An image-free, word-for-word version of the records below is to be returned.

== == ==

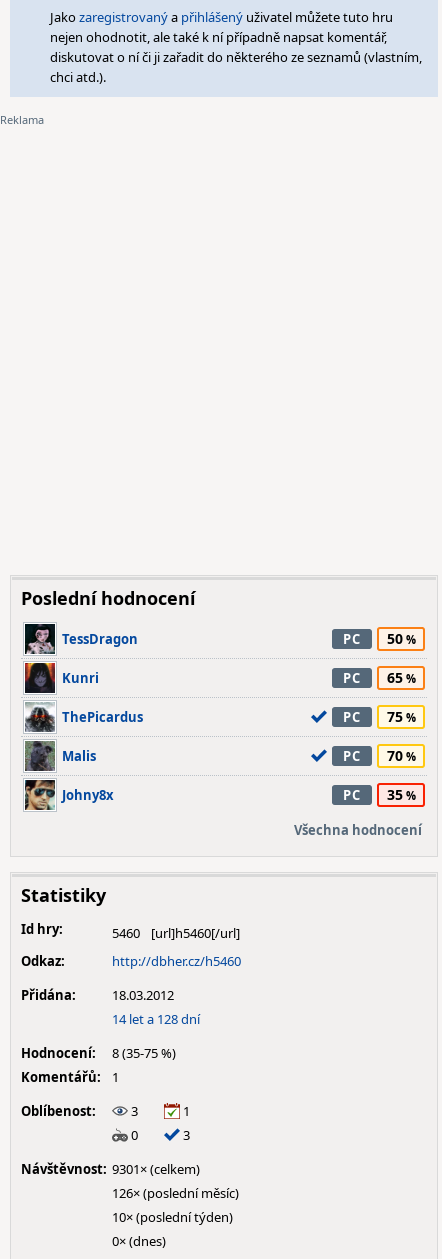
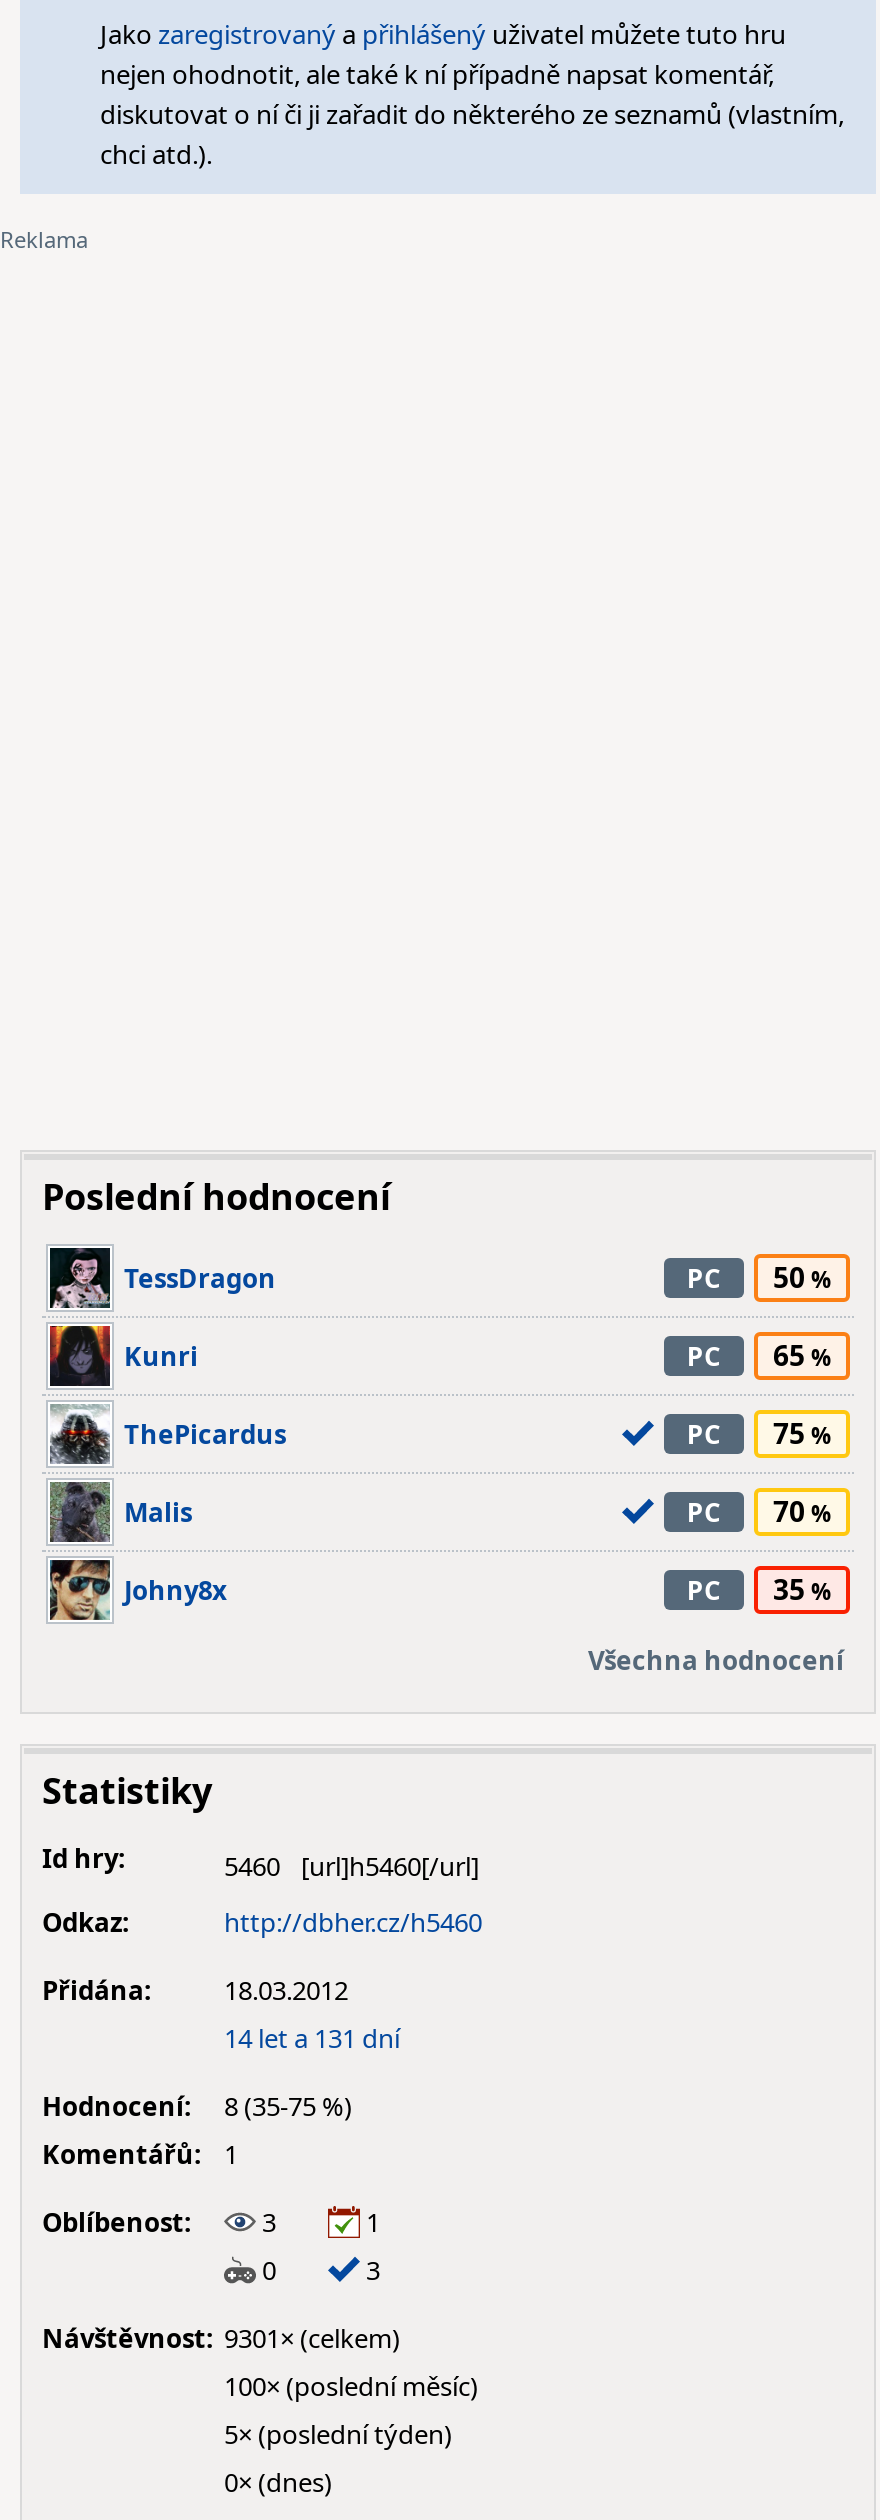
- 14 let a 128 dní
+ 14 let a 131 dní

- 126× (poslední měsíc)
+ 100× (poslední měsíc)

- 10× (poslední týden)
+ 5× (poslední týden)
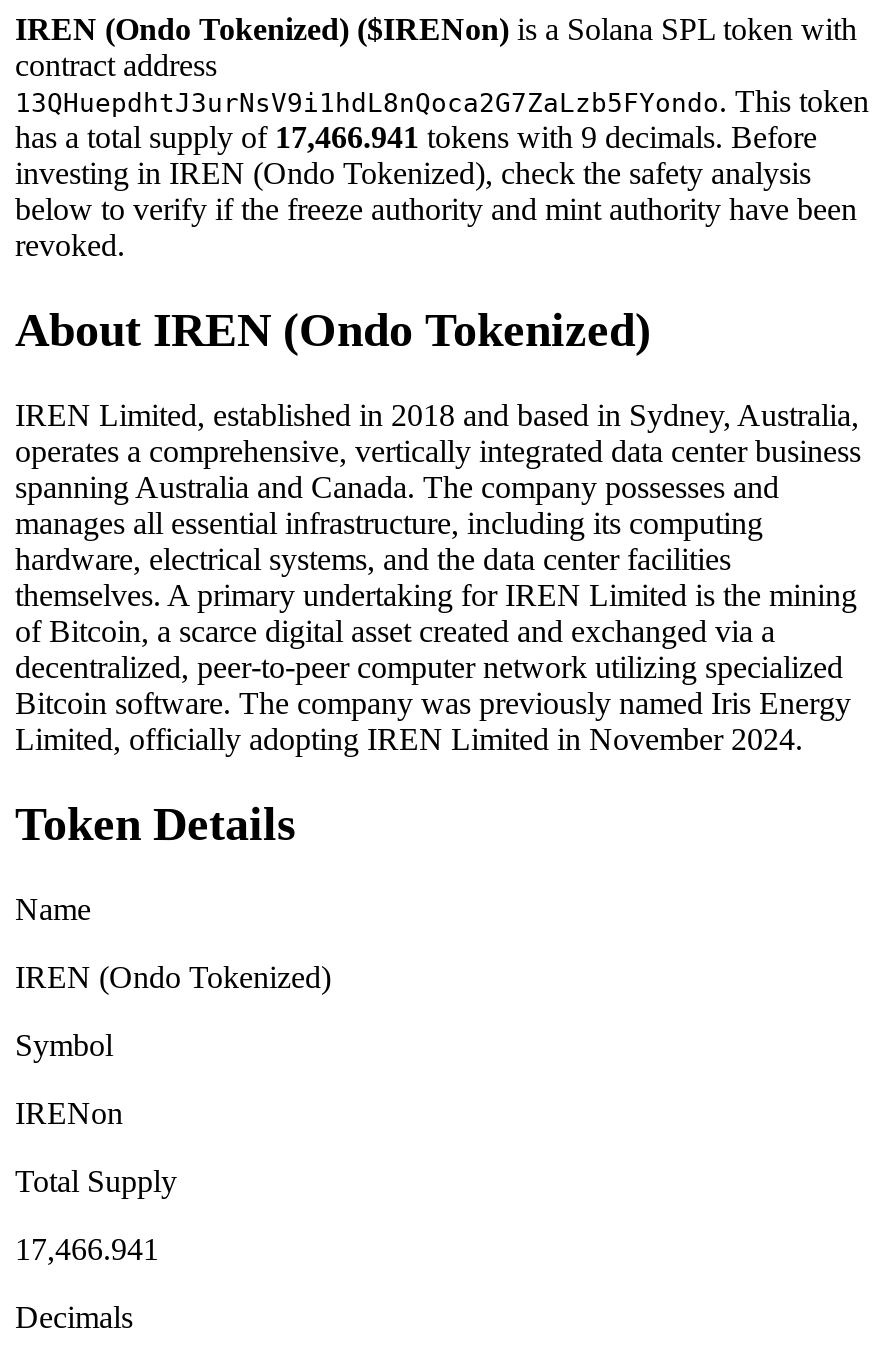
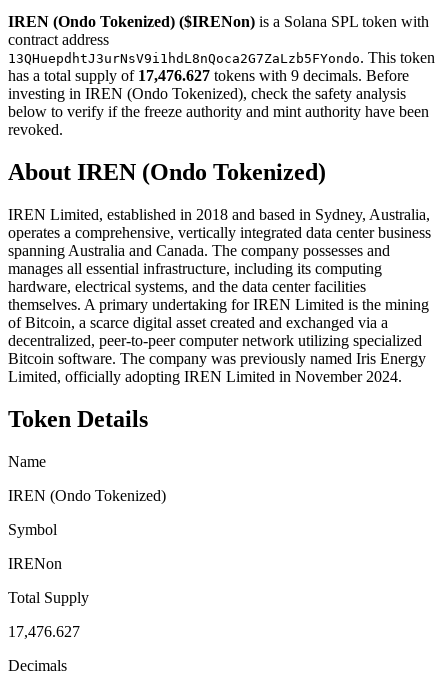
- has a total supply of 17,466.941 tokens with 9 decimals. Before
+ has a total supply of 17,476.627 tokens with 9 decimals. Before

- 17,466.941
+ 17,476.627
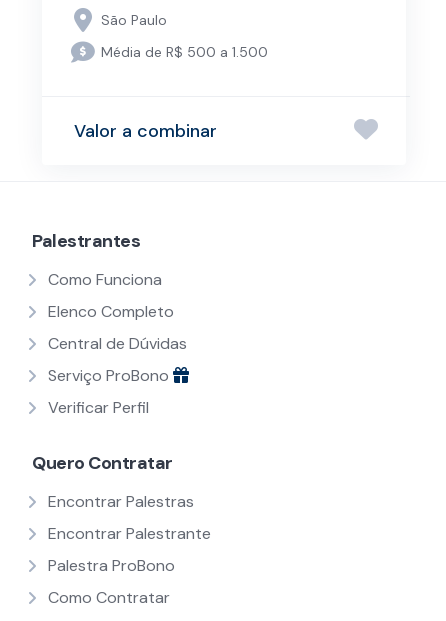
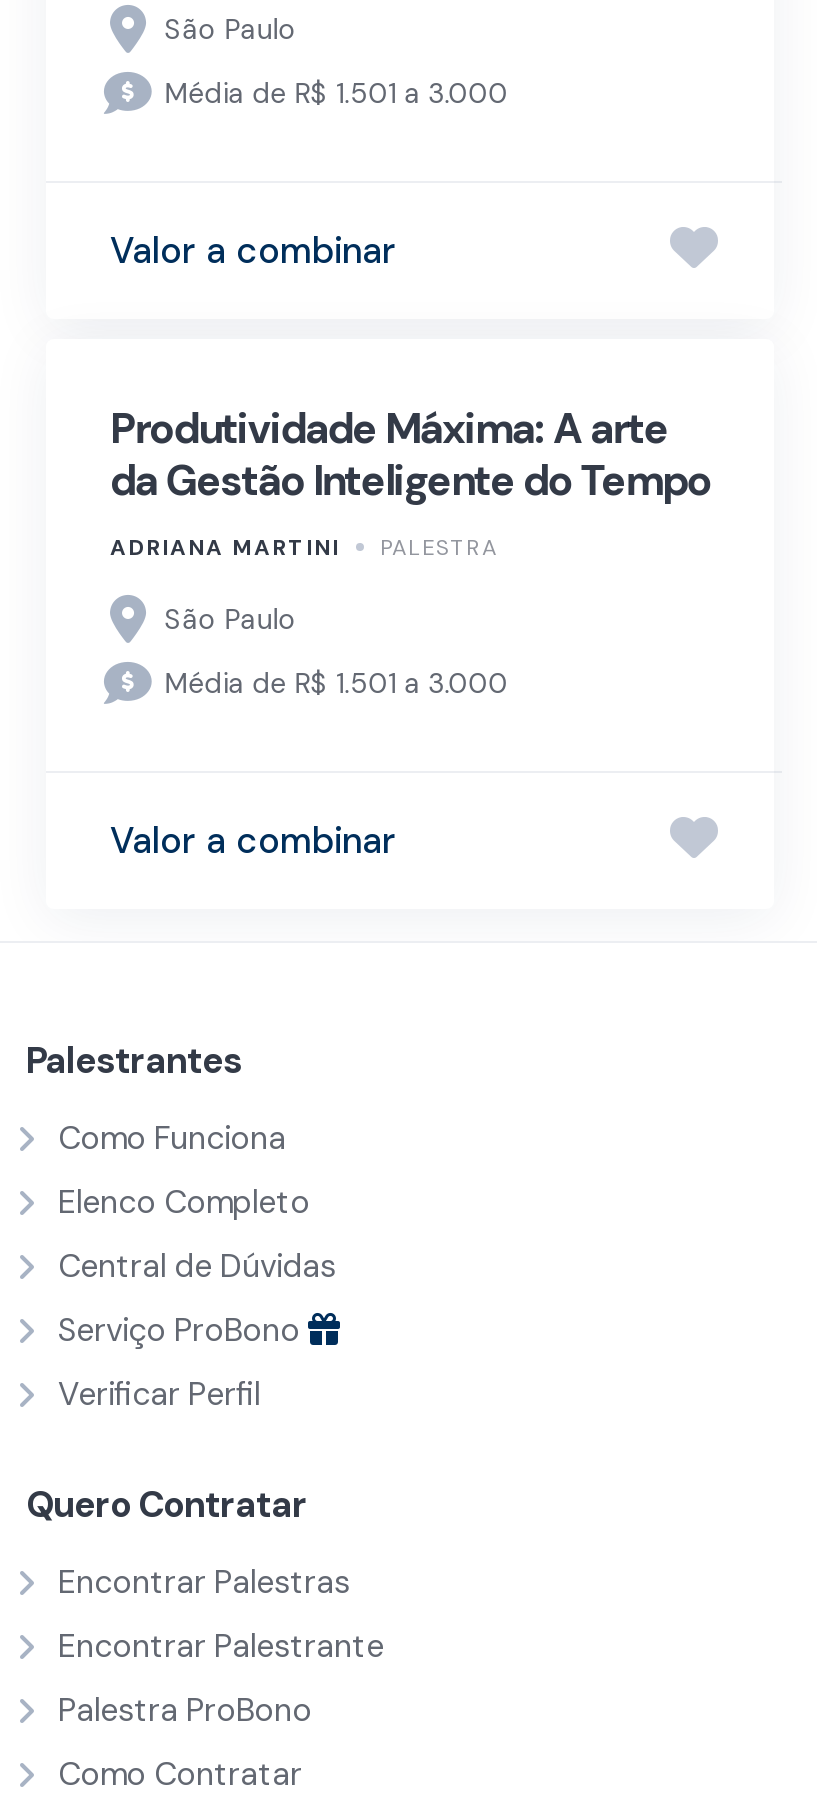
- Média de R$ 500 a 1.500
+ Média de R$ 1.501 a 3.000
+ Valor a combinar
+ Produtividade Máxima: A arte
+ da Gestão Inteligente do Tempo
+ ADRIANA MARTINI
+ PALESTRA
+ São Paulo
+ Média de R$ 1.501 a 3.000
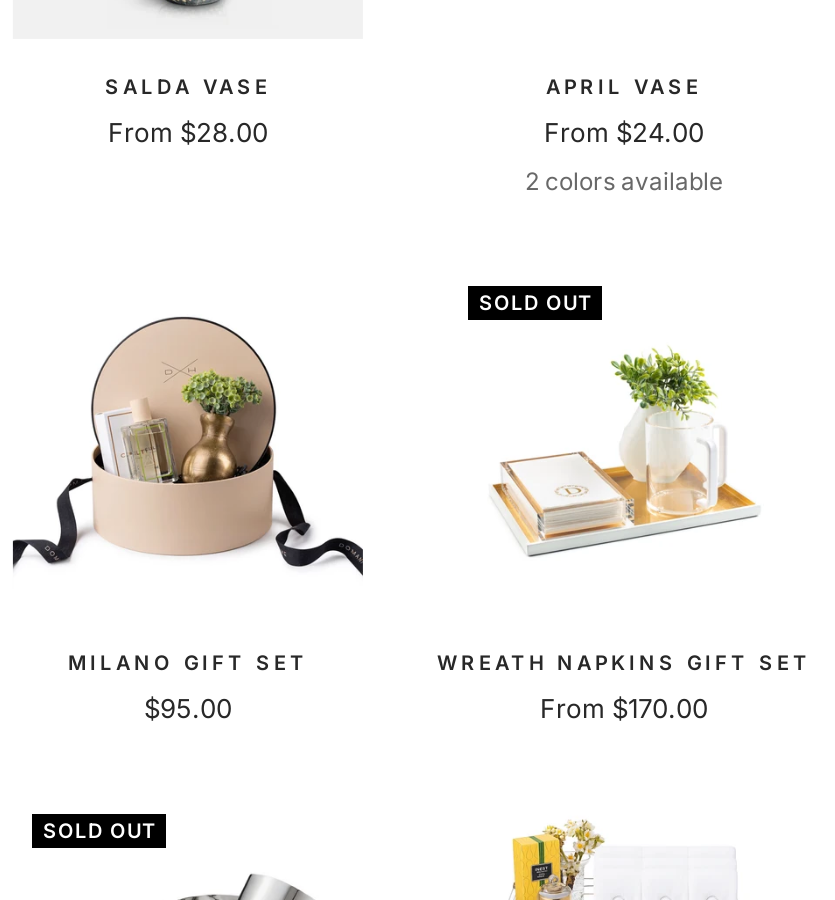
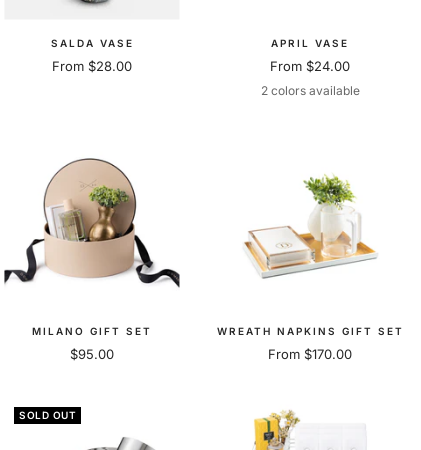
- SOLD OUT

== == ==

# [OUTPUT OF THE TASK]
- 14 let a 128 dní
+ 14 let a 131 dní

- 126× (poslední měsíc)
+ 100× (poslední měsíc)

- 10× (poslední týden)
+ 5× (poslední týden)
- has a total supply of 17,466.941 tokens with 9 decimals. Before
+ has a total supply of 17,476.627 tokens with 9 decimals. Before

- 17,466.941
+ 17,476.627
- Média de R$ 500 a 1.500
+ Média de R$ 1.501 a 3.000
+ Valor a combinar
+ Produtividade Máxima: A arte
+ da Gestão Inteligente do Tempo
+ ADRIANA MARTINI
+ PALESTRA
+ São Paulo
+ Média de R$ 1.501 a 3.000
- SOLD OUT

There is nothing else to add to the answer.